• _WHAT THE EXERCISE ASKS_: For each line in the data below that holds "border", return a copy.

• _GIVEN DATA_:

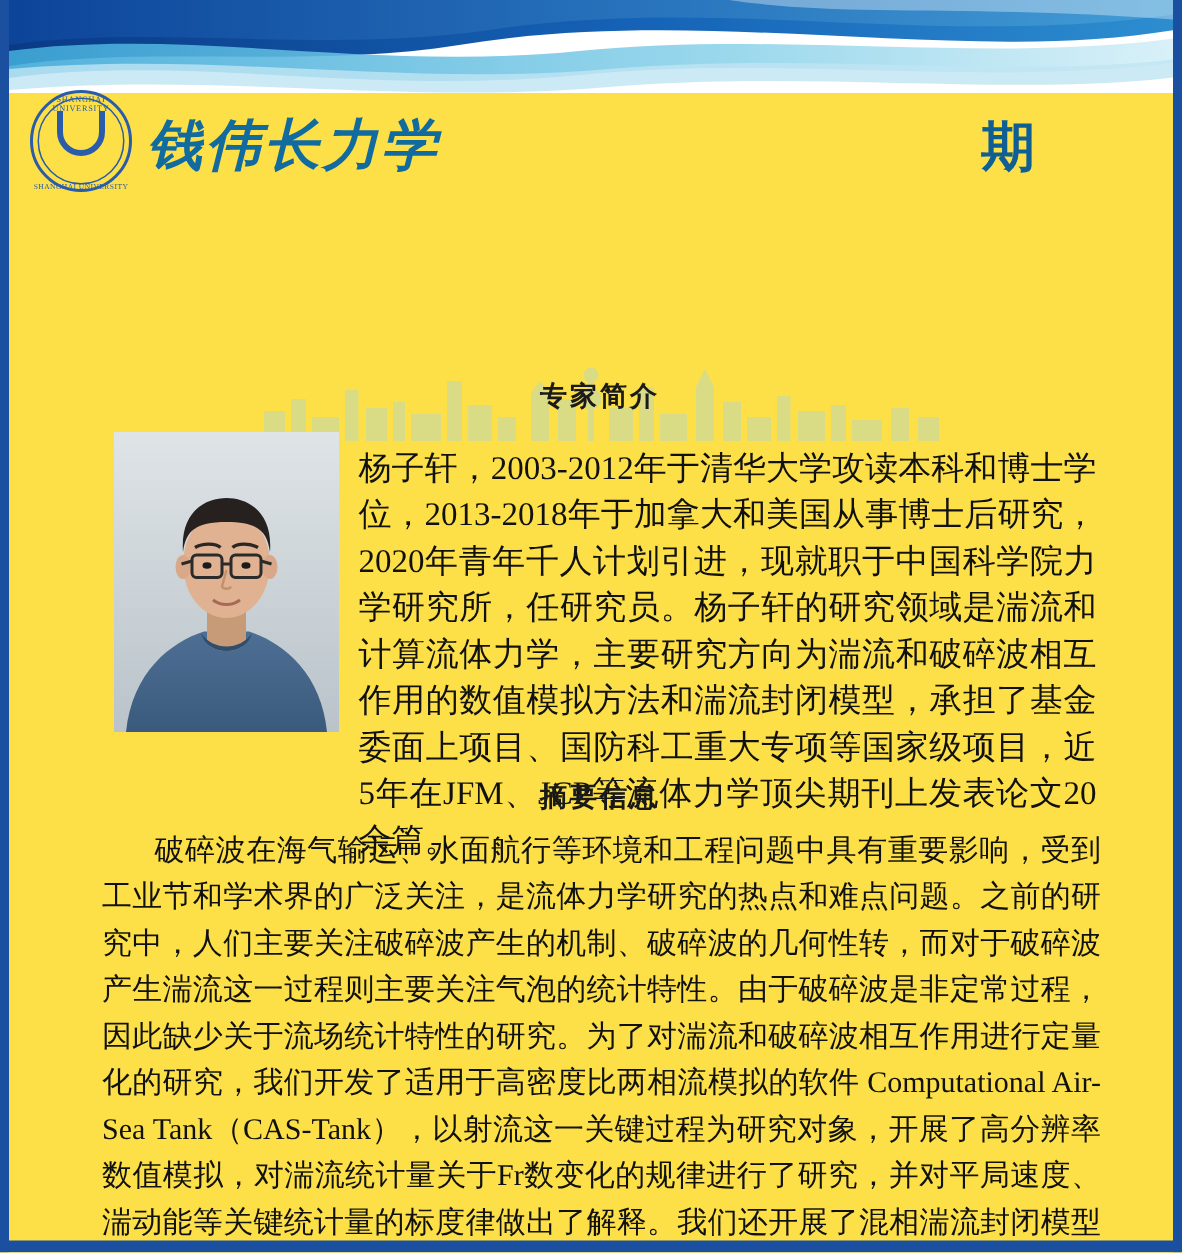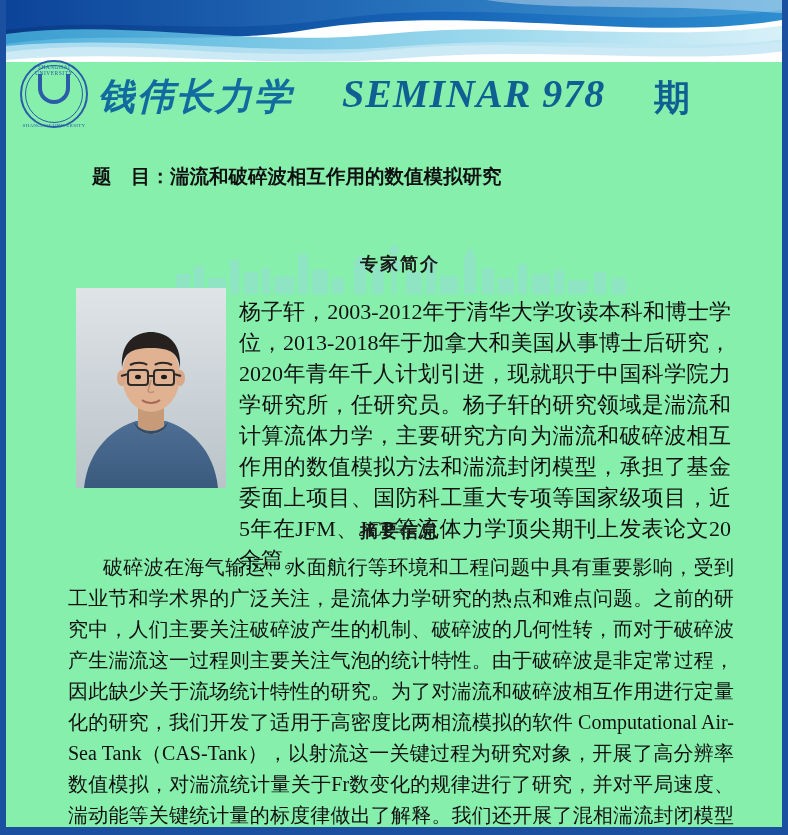--- a/index.html
+++ b/index.html
@@ -21,7 +21,7 @@
     box-sizing: border-box;
     border-left: 6px solid #1b4fa0;
     border-right: 6px solid #1b4fa0;
-    background: #86efac;
+    background: #fde047;
     overflow: hidden;
   }
   

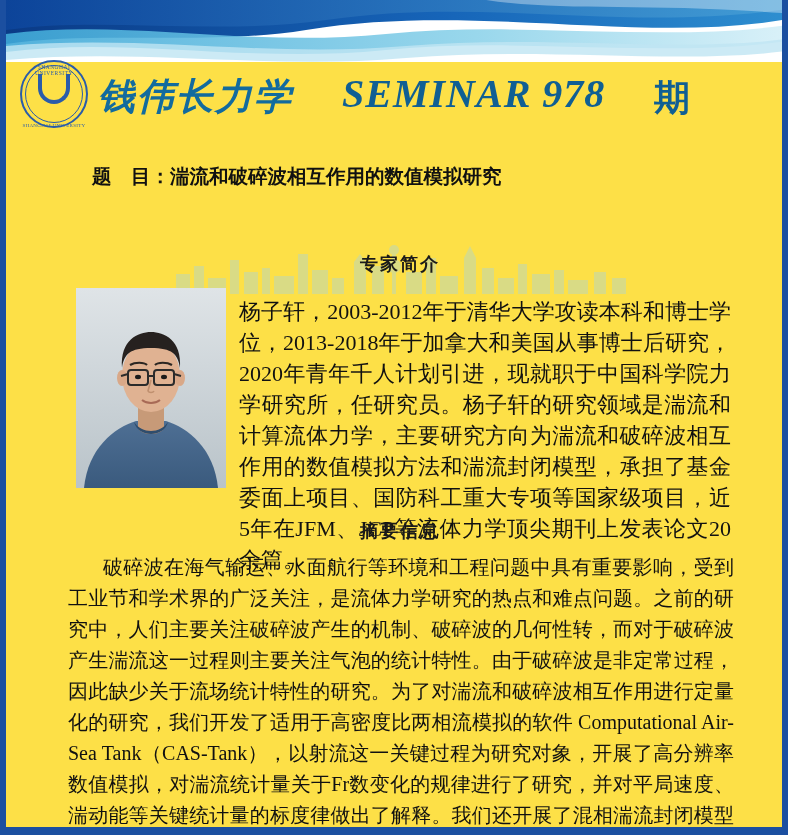--- a/index.html
+++ b/index.html
@@ -254,7 +254,6 @@
       <div class="logo-bottom-text">SHANGHAI UNIVERSITY</div>
     </div>
     <div class="title-cn">钱伟长力学</div>
-    <div class="title-en">SEMINAR 978</div>
     <div class="title-qi">期</div>
   </div>
 

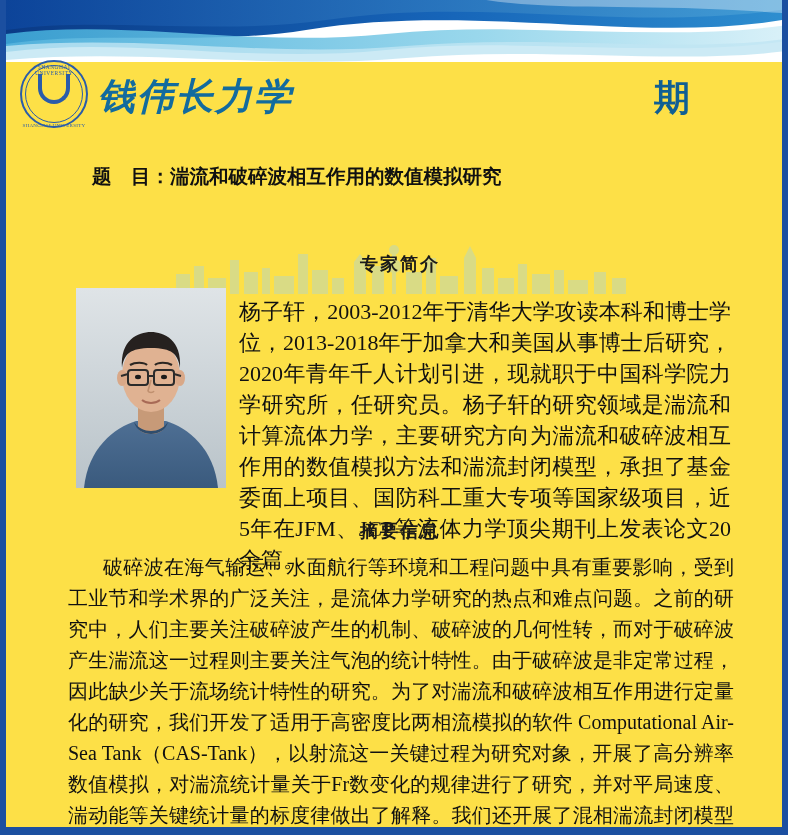--- a/index.html
+++ b/index.html
@@ -258,9 +258,6 @@
   </div>
 
   <div class="info-block">
-    <div class="info-line">
-      <span>题　目：</span><span>湍流和破碎波相互作用的数值模拟研究</span>
-    </div>
   </div>
 
   <div class="skyline">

• _WRITTEN RESPONSE_:
     box-sizing: border-box;
     border-left: 6px solid #1b4fa0;
     border-right: 6px solid #1b4fa0;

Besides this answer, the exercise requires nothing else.